It’s a Thursday evening in September and the upscale Pier 59 Studios in Chelsea, New York City, is abuzz with excitement.
Backstage, models spin about, heels clattering, as wardrobe stylists determine the best silhouettes and sartorial choices for specific outfits. Makeup artists layer on the highlighter and hairstylists do last-minute blowouts. Cameras flash and roll as photographers and journalists scramble for quotes and interviews.
The plates of assorted healthy appetizers – chicken salad, baby carrots, and celery with ranch dressing – are disappearing faster than the goody bags with coconut hair products, portable chargers and gym socks.
In many ways, Harlem’s Fashion Row is like any other New York Fashion Week (NYFW) show. In many other ways, it’s absolutely unlike any other.
“I didn’t have to bring my own foundation this time,” says Naqisha Cummings, a Caribbean model from Boston, in a clear reference to the tone of her skin. “I just knew they would have my shade.”
Mariah Mckenzie, an African-American model from Queens, New York, nods in agreement. “It’s usually not this diverse. Not at NYFW. Today’s show is more ethnic. It’s a really good stepping stone for minorities.”
And indeed, it was intended to be. Founded to increase diversity in fashion, Harlem’s Fashion Row (HFR) has transformed from its modest beginnings in 2007 to emerge one of the most prestigious industry platforms for emerging minority designers and fashion creatives.
In an industry where people of color make up less than one percent of designers in major online and department stores, HFR is significant.
Backstage, its founder Brandice Henderson is doing the rounds – looking into minute logistical details, networking, giving interviews. Earlier that day, NYMag had published a compelling profile calling the entrepreneur a small town native who started out with few connections and “fashion’s best advocate for black designers”. Today, fashion’s force of nature is decked out in a red dress, glittering necklace and rather comfortable-looking brown flats.
“I’m super-excited,” says Henderson. “This is HFR’s eighth year. And I’m about to birth a child. This feels like a new beginning.”

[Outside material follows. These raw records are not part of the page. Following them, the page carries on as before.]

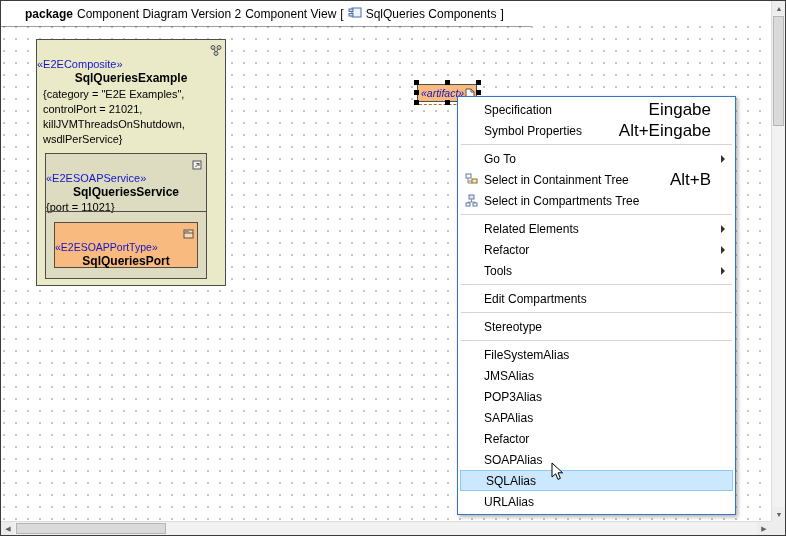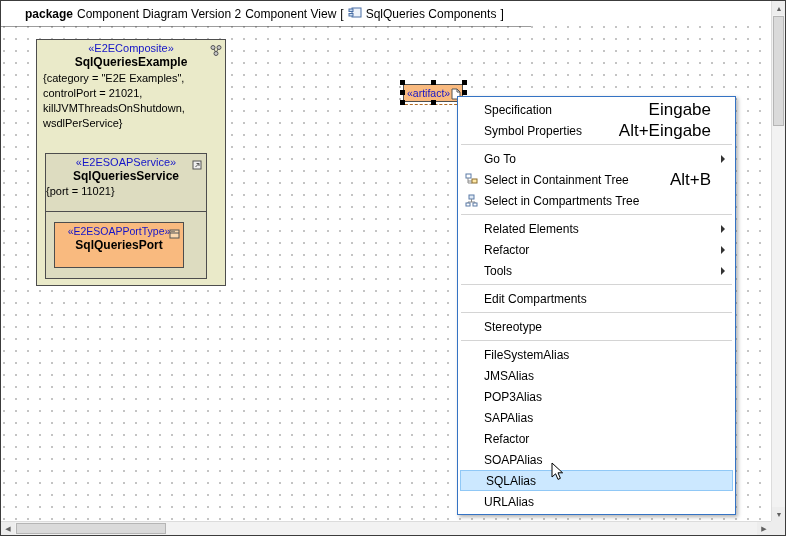"«E2EComposite»" .stereo { padding-top: 2px -> 18px; text-align: center -> left }
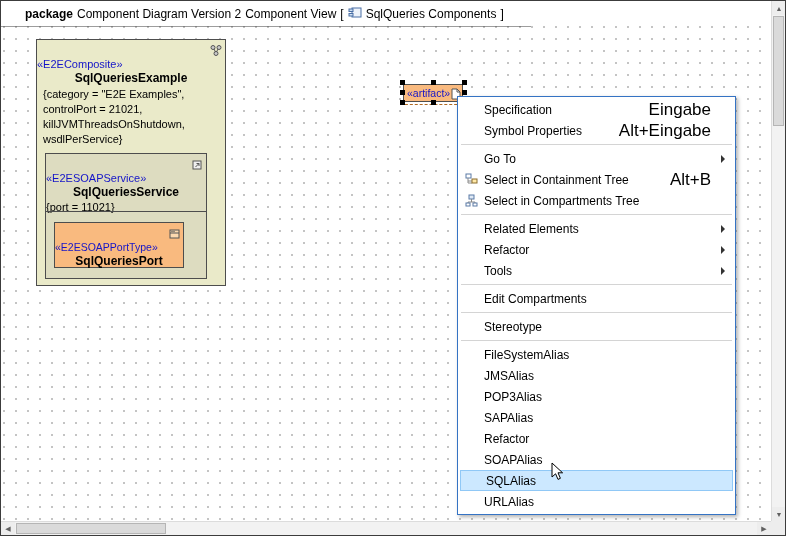"«artifact»" .artifact-sel { font-style: none -> italic; left: 399px -> 413px }
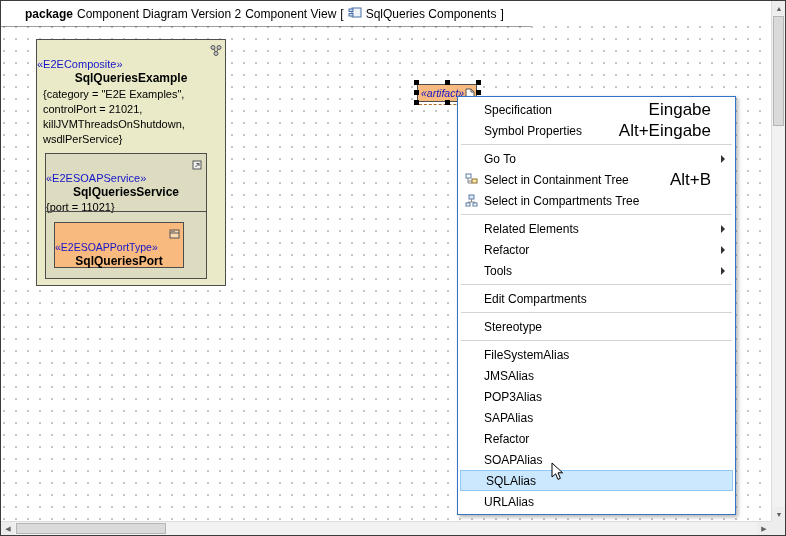"«E2ESOAPPortType»" .porttype { width: 130px -> 144px }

Harlem itself is a cradle of new beginnings. The historically black neighborhood was the seat of the Harlem Renaissance – a socio-cultural and artistic revolution in the black American community. Today, that community includes a prominent and growing African diaspora.

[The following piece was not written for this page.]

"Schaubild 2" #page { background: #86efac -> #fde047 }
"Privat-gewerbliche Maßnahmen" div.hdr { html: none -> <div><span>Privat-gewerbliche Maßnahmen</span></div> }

Indeed, in certain neighborhoods in Upper Manhattan and the Bronx today, as in pockets all over America, Kru, Igbo and Yoruba are the most commonly spoken non-English languages. From burgeoning sabar dance classes to the plethora of restaurants selling jollof rice and injera, from the proprietorships in Le Petit Senegal to events like the International African Arts Festival, signs of Africa’s soft power are everywhere in the world’s financial capital.
Africa has woven itself into New York with the gentle intricacy of Maasai beadwork. And today, Africa is the showstopper here in Chelsea.
The Fashion Deli, a globally focused retail platform that first opened in Cape Town, is showcasing four South African designers at HFR.
“African fashion and lifestyle elements are no longer viewed by western audiences and buyers solely as ‘traditional’,” says Thulare Monareng, the Founder-CEO of The Fashion Deli. Attired in black, high heels and tribal-inspired jewelry from her own company, she has a relaxed sophistication about her. She looks very New York and international – the kind of lady who is so well-travelled she carries cities with her.
“Africa is now influencing global mainstream fashion and lifestyle trends,” she says. “Take Balmain’s African inspired resort 2015 collection, Louis Vuitton’s Spring/Summer 2013 collection inspired by the red Shuka worn by the Kenyan Maasai people, Sergio Rossi’s Zulu-inspired Spring/Summer 2014 footwear collection, and Vivienne Westwood’s Spring/Summer 2015 handbag collection inspired by the West African Bogolan prints.”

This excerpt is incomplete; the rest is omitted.